Martha offered a sympathetic smile. “You will never believe what has happened here since you left. There is a Catholic plot afoot, sponsored by the Pope, to assassinate the Queen and all her advisors.” Her eyes flashed with excitement rather than fear, as she whispered breathlessly. “Fifty armed men at the ready to snatch her away.”

Penelope felt herself shrivel inside, remembering the horrors of the massacre in Paris. Jeanne had told her so little of that night, when thousands were murdered at Catholic hands, but what she
had
said buried itself deep in Penelope's mind—the shrieks of terror, the stench of blood, the river thick with corpses: an image of hell. “Here in England?” she said without thinking.

“Yes, here. They want to put Mary of Scotland on the throne in her stead. We are all told we must not walk in the gardens for it is too dangerous.”

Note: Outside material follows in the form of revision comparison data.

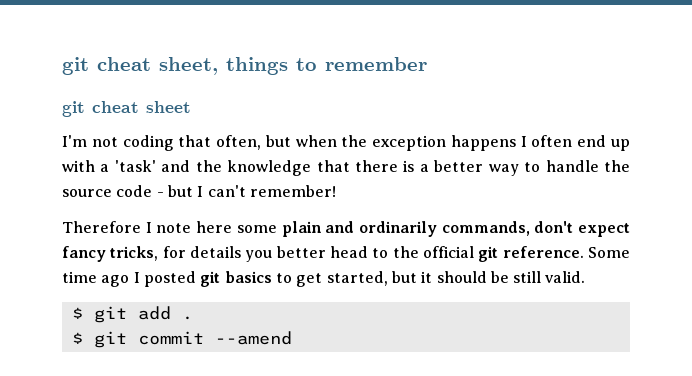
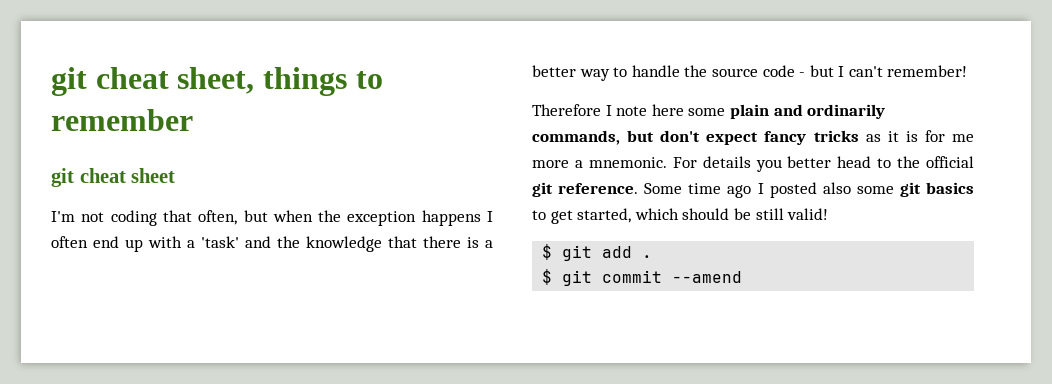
- Therefore I note here some plain and ordinarily commands, don't expect fancy tricks, for details you better head to the official git reference.
+ Therefore I note here some plain and ordinarily commands, but don't expect fancy tricks as it is for me more a mnemonic. For details you better head to the official git reference.
- Some time ago I posted git basics to get started, but it should be still valid.
+ Some time ago I posted also some git basics to get started, which should be still valid!

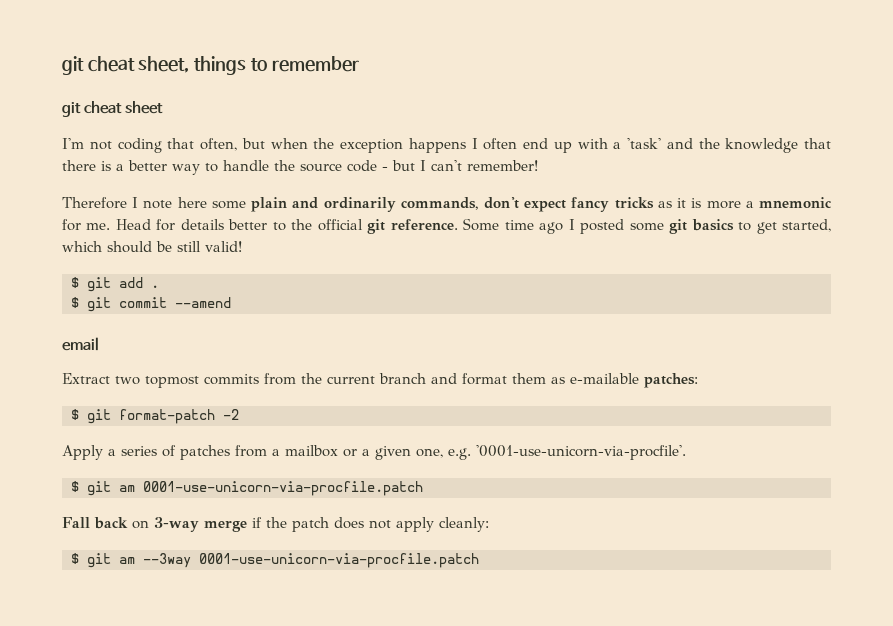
- Therefore I note here some plain and ordinarily commands, but don't expect fancy tricks as it is for me more a mnemonic. For details you better head to the official git reference.
+ Therefore I note here some plain and ordinarily commands, don't expect fancy tricks as it is more a mnemonic for me. Head for details better to the official git reference.
- Some time ago I posted also some git basics to get started, which should be still valid!
+ Some time ago I posted some git basics to get started, which should be still valid!
+ email
+ Extract two topmost commits from the current branch and format them as e-mailable patches:
+ $ git format-patch -2
+ Apply a series of patches from a mailbox or a given one, e.g. '0001-use-unicorn-via-procfile'.
+ $ git am 0001-use-unicorn-via-procfile.patch
+ Fall back on 3-way merge if the patch does not apply cleanly:
+ $ git am --3way 0001-use-unicorn-via-procfile.patch

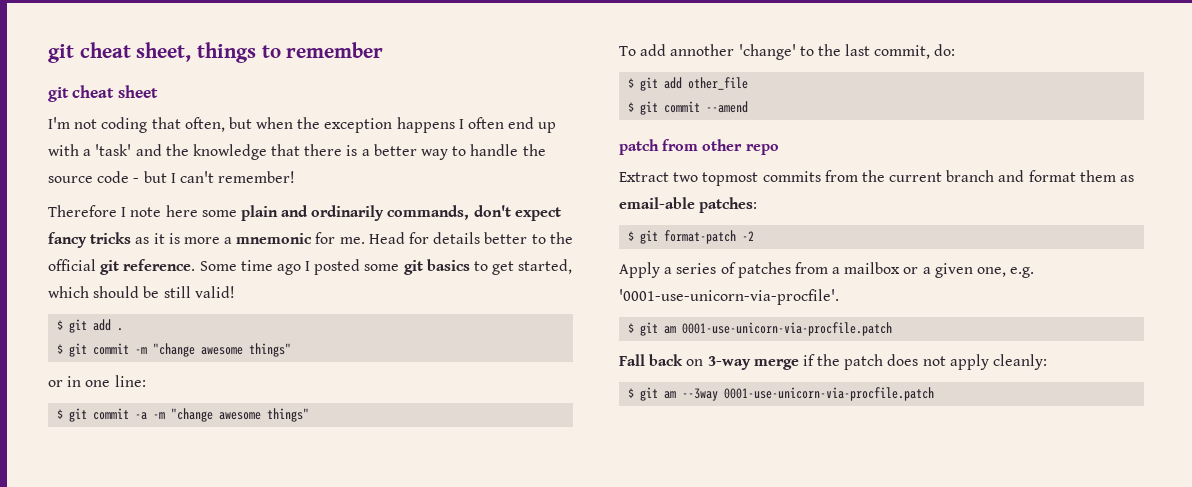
+ $ git commit -m "change awesome things"
+ or in one line:
+ $ git commit -a -m "change awesome things"
+ To add annother 'change' to the last commit, do:
+ $ git add other_file
- email
+ patch from other repo
- Extract two topmost commits from the current branch and format them as e-mailable patches:
+ Extract two topmost commits from the current branch and format them as email-able patches:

“Mary of Scotland?” said Penelope. She had occasionally thought of that Scottish Queen who had festered under house arrest with the Shrewsburys for thirteen years, while her young son, James, sat on her throne. She was another who was not to be mentioned in earshot of the Queen, but the maids talked of her often, as if she were from a myth and not a real woman at all.

“The guard has been doubled. Did you not notice?”

“I did question why there were so many at the gates.”

“Wait until you see inside. They are lined all the way down the long gallery.”

It had been no exaggeration and when they arrived at the privy chamber there were a dozen halberdiers guarding the door.

Martha cupped her hand over her mouth and leaned in towards Penelope. “A Catholic priest, Campion, has been arrested for treason. Found in a priest hole . . . he is in the Tower now, being questioned.”